Karl Nehammer said the end of the lockdown will be an “opening with a seatbelt”, meaning some measures — such as an obligation to wear masks on public transport and inside stores and public spaces — will also stay in place for people who are vaccinated or have recovered from Covid-19.
There will also be an 11pm curfew for restaurants and limits on the number of people attending cultural events.
The lockdown for the unvaccinated continuesKarl Nehammer, Associated Press
Stricter measures can be implemented independently by regions that are especially affected by the pandemic, Mr Nehammer said.
He stressed that unvaccinated people could end their lockdowns immediately by getting the jab, but also acknowledged that “it still takes a lot of convincing” some citizens.
“The lockdown for the unvaccinated continues. I also understand that the people who are affected by it feel aggrieved,” Mr Nehammer told reporters in Vienna.
“At the same time, there is the offer of science, that by getting vaccinated these troubles can be quickly put aside and that then common freedom can actually be lived together.”

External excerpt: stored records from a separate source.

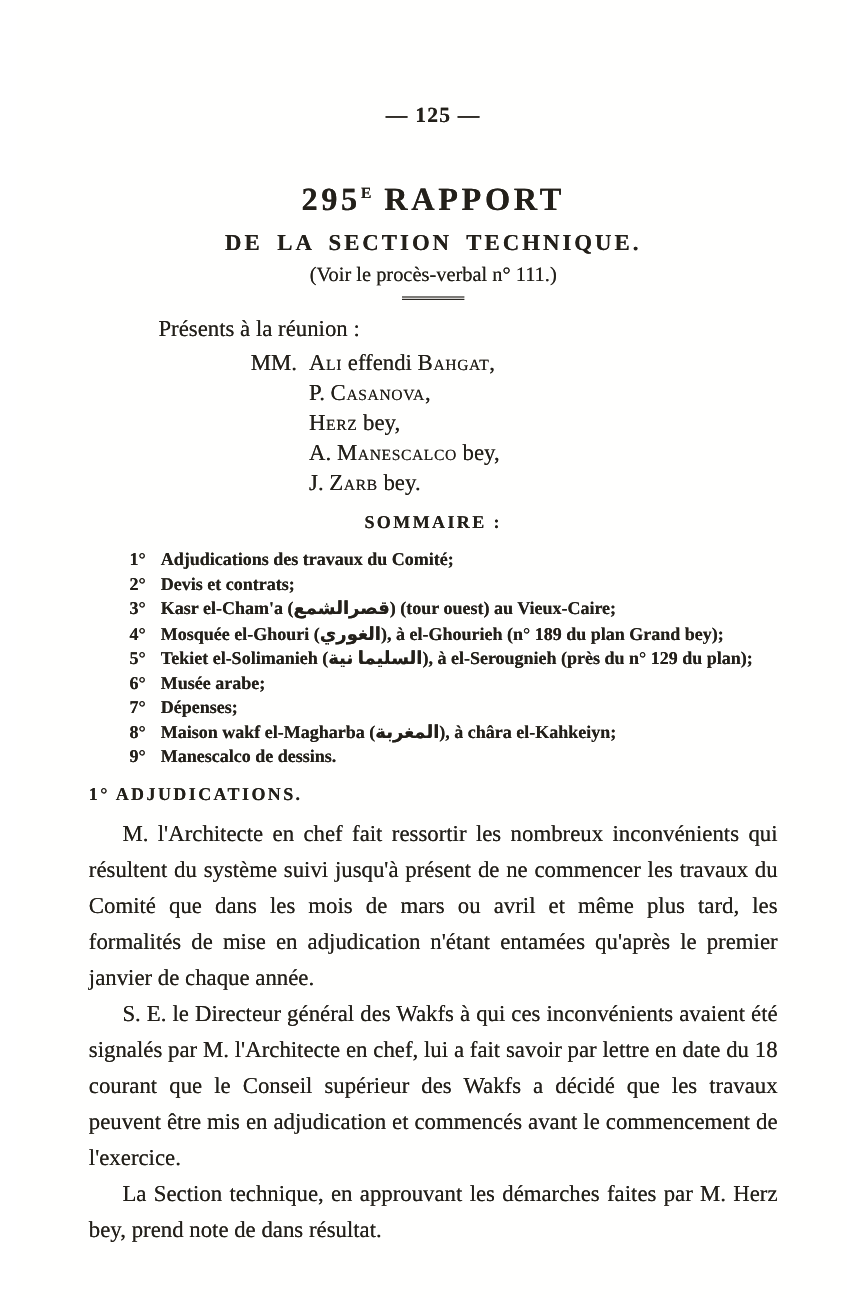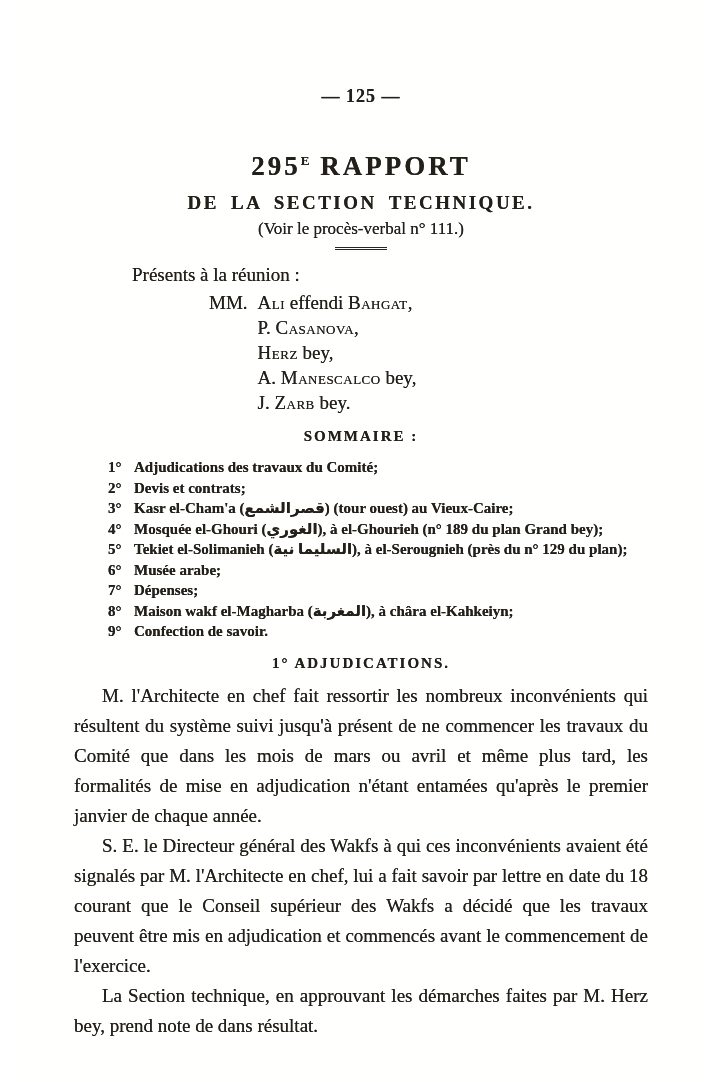--- a/index.html
+++ b/index.html
@@ -104,21 +104,21 @@
     flex: none;
     width: 26px;
   }
   .item-text {
     flex: 1;
     font-family: "Liberation Serif", "DejaVu Sans", serif;
   }
 
   .section-heading {
     margin-top: 13px;
-    text-align: center;
+    text-align: left;
     font-size: 15px;
     font-weight: bold;
     letter-spacing: 2px;
   }
 
   .body-text {
     margin-top: 9px;
     font-size: 19px;
     line-height: 30px;
     text-align: justify;
@@ -201,21 +201,21 @@
         <span class="item-text">Dépenses;</span>
       </div>
 
       <div class="sommaire-item">
         <span class="item-num">8°</span>
         <span class="item-text">Maison wakf el-Magharba (المغربة), à châra el-Kahkeiyn;</span>
       </div>
 
       <div class="sommaire-item">
         <span class="item-num">9°</span>
-        <span class="item-text">Confection de savoir.</span>
+        <span class="item-text">Manescalco de dessins.</span>
       </div>
     </div>
 
   <div class="section-heading"><span>1°</span> <span>ADJUDICATIONS.</span></div>
 
   <div class="body-text">
 
       <p class="para">M. l'Architecte en chef fait ressortir les nombreux inconvénients qui résultent du système suivi jusqu'à présent de ne commencer les travaux du Comité que dans les mois de mars ou avril et même plus tard, les formalités de mise en adjudication n'étant entamées qu'après le premier janvier de chaque année.</p>
 
       <p class="para">S. E. le Directeur général des Wakfs à qui ces inconvénients avaient été signalés par M. l'Architecte en chef, lui a fait savoir par lettre en date du 18 courant que le Conseil supérieur des Wakfs a décidé que les travaux peuvent être mis en adjudication et commencés avant le commencement de l'exercice.</p>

Austria has a relatively low vaccination rate for Western Europe, with just 67.7% of the population fully vaccinated.
Tens of thousands have protested across the Alpine nation in recent weeks against the lockdown and the upcoming vaccine mandate.
The government announced last month that it would implement a vaccine mandate early next year and said on Wednesday that details about the compulsory vaccinations will be presented later this week.
Under the lockdown, which started on November 22, people were allowed to leave their homes only for specific reasons, including buying groceries, going to the doctor or exercising.
Day care centres and schools remained open for those who needed them, but parents were asked to keep children at home if possible.
The country’s seven-day infection rate declined by about half during the lockdown. It stood at 535.6 cases per 100,000 residents on Tuesday, down from more than 1,100 on the day the lockdown started.
Mr Nehammer was sworn in on Monday as Austria’s third chancellor in two months, capping a round of upheaval triggered by the decision last week of Sebastian Kurz, the country’s dominant political figure of recent years, to bow out of politics.
Mr Nehammer, 49, has been Austria’s interior minister since early 2020. He is taking over as leader of the conservative Austrian People’s Party, which Mr Kurz led to election victories in 2017 and 2019.